By Jan Pease
Our weather is exceedingly dry, but it’s raining new books in the children’s department. Watch for colorful new nonfiction books about animals, military might, interesting countries, and famous people who are no longer living. There are books about bullying and other social issues, well-known children’s book authors, fast cars and martial arts. I have been weeding the nonfiction area because of the age of our books, and now we have beautiful new books to fill the shelves.
One of the books that stands out among these great books is “Nic Bishop Snakes.” There is a full color picture of an African horned bush viper on the cover, shown three times its actual size. If you like to learn about snakes, this is the book for you. If you suffer from Ophidiophobia, fear of snakes, don’t bring this one home.

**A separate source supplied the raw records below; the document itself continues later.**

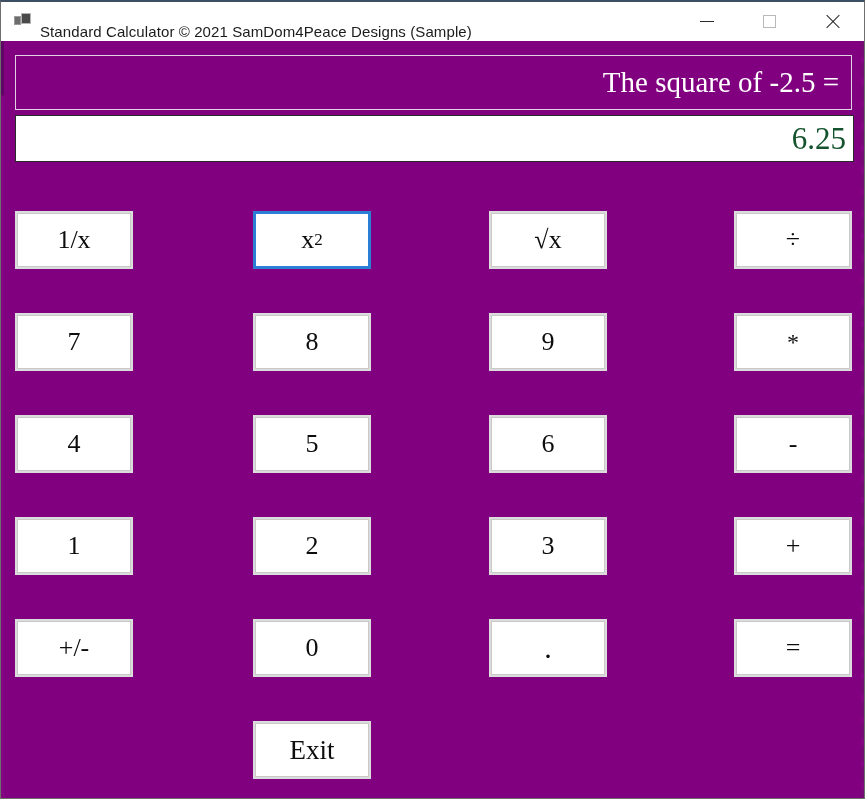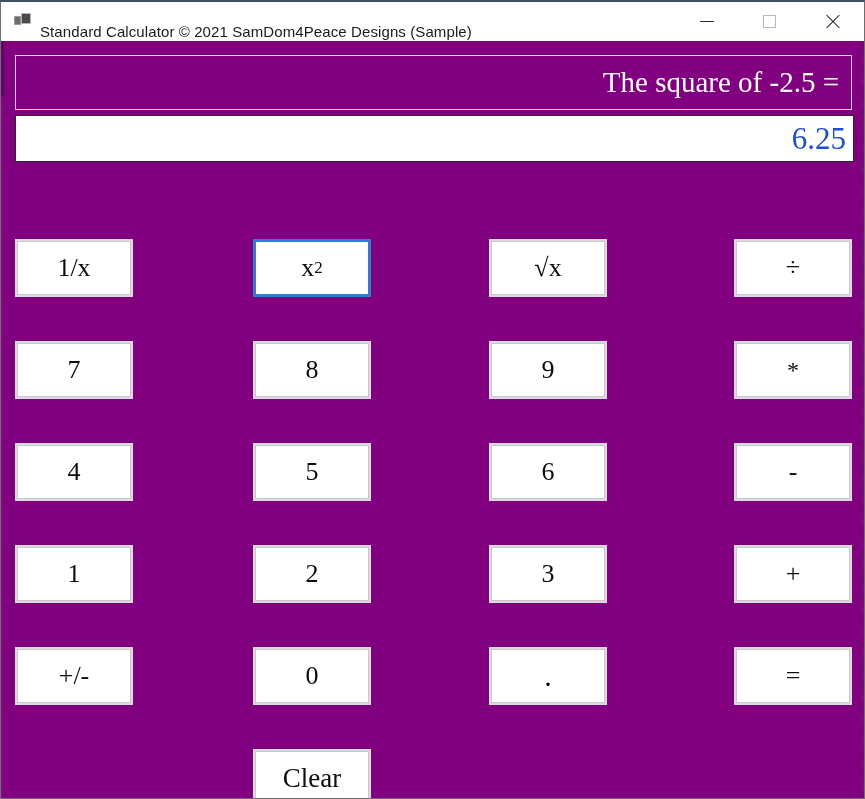--- a/index.html
+++ b/index.html
@@ -204,7 +204,7 @@
   .result-text {
     font-family: "Liberation Serif", serif;
     font-size: 31px;
-    color: #1d4ed8;
+    color: #14532d;
     padding-right: 7px;
     white-space: nowrap;
     line-height: 1;

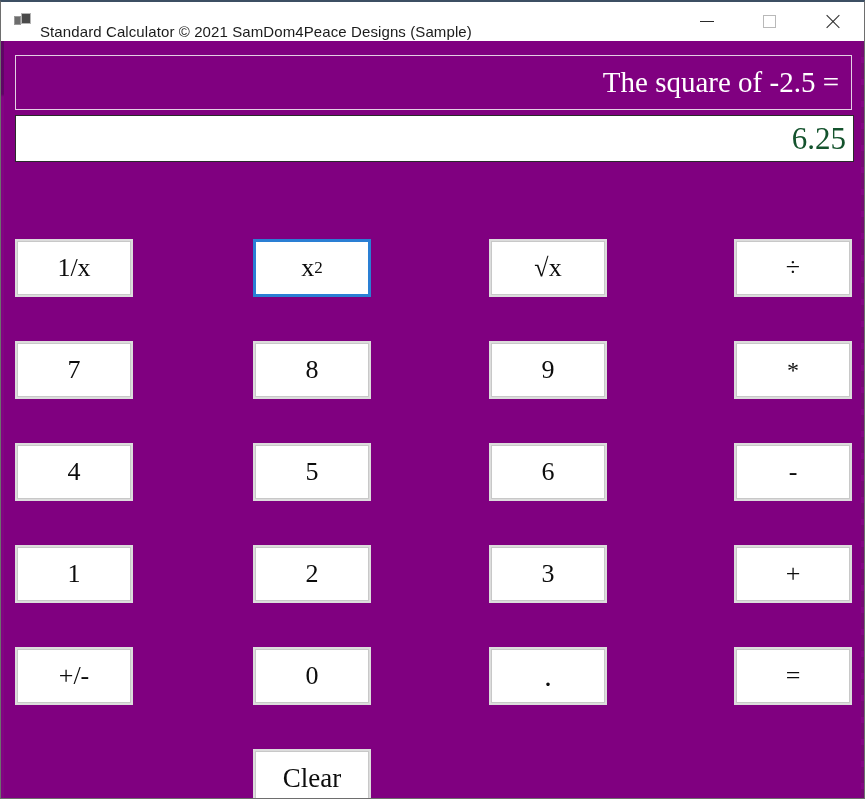--- a/index.html
+++ b/index.html
@@ -240,7 +240,6 @@
     cursor: default;
     padding: 0;
     line-height: 1;
-    margin-top: 28px;
   }
   .btn.c0 { left: 14px; }
   .btn.c1 { left: 252px; }

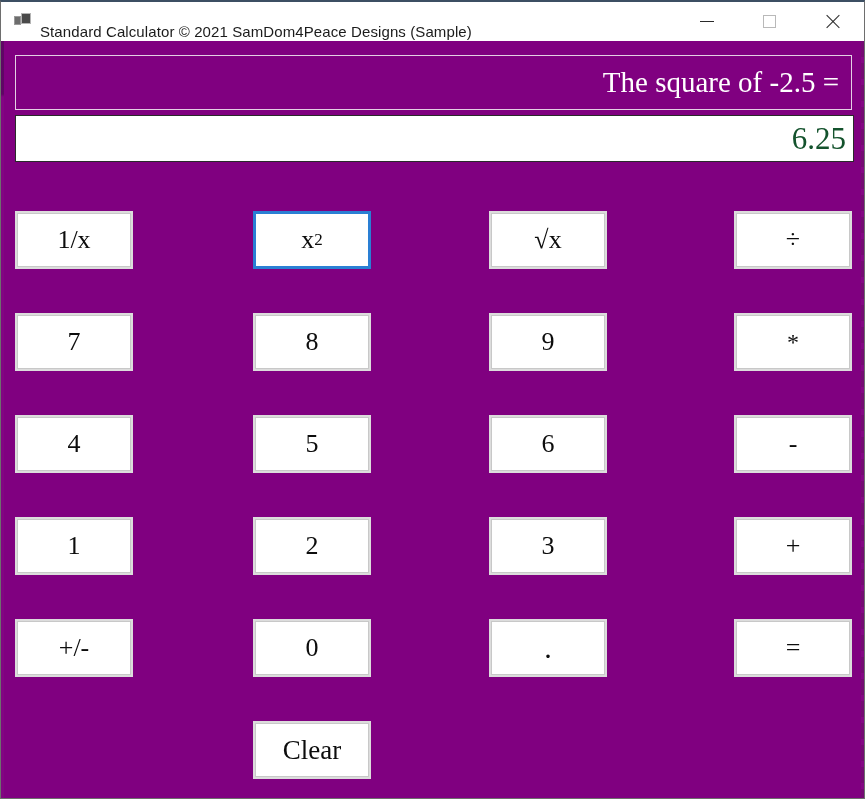--- a/index.html
+++ b/index.html
@@ -337,7 +337,7 @@
       </div>
 
       <div class="key-row">
-        <button class="btn c1 word">Clear</button>
+        <button class="btn c1 word">Exit</button>
       </div>
 
     </div>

Another book that stands out is “Bomb: the Race to Build and Steal the World’s Most Dangerous Weapon,” by Steve Sheinkin. Nominated this week as a finalist for the National Book Award, this exciting book tells the story of the Americans who were trying to build the dreaded atom bomb, the Soviets who were trying to steal it, and the Allies who tried to sabotage the German efforts to produce their own version. Mr. Sheinkin is a former textbook writer who “has dedicated his life to making up for his previous crimes by crafting gripping narratives of American history.”
Interesting fiction books with a tinge of history have also arrived this week. Terry Pratchett is famous for his Discworld books. His new book, "Dodger," is attracting notice for being completely different from the 36 books in the Discworld series. Dodger is an urchin in London during the days of Dickens and Disraeli. From the book description on amazon.com: “A storm. Rain-lashed city streets. A flash of lightning. A scruffy lad sees a girl leap desperately from a horse-drawn carriage in a vain attempt to escape her captors. Can the lad stand by and let her be caught again?”
“Sophia’s War” is the new book by Avi. In his author’s note, he states, “History provides endlessly amazing stories. Historical fiction, I believe, can illuminate those stories with the ordinary people who make extraordinary history. Or let me put it this way: Truth may be stranger than fiction, but fiction makes truth a friend, not a stranger.” The American Revolution is the setting for Sophia’s war, and the characters in the book are historically accurate, except for Sophia and her family. Another great read without vampires or post-apocalyptic disaster.
A flood of great books is waiting for you at the Litchfield library. See you there!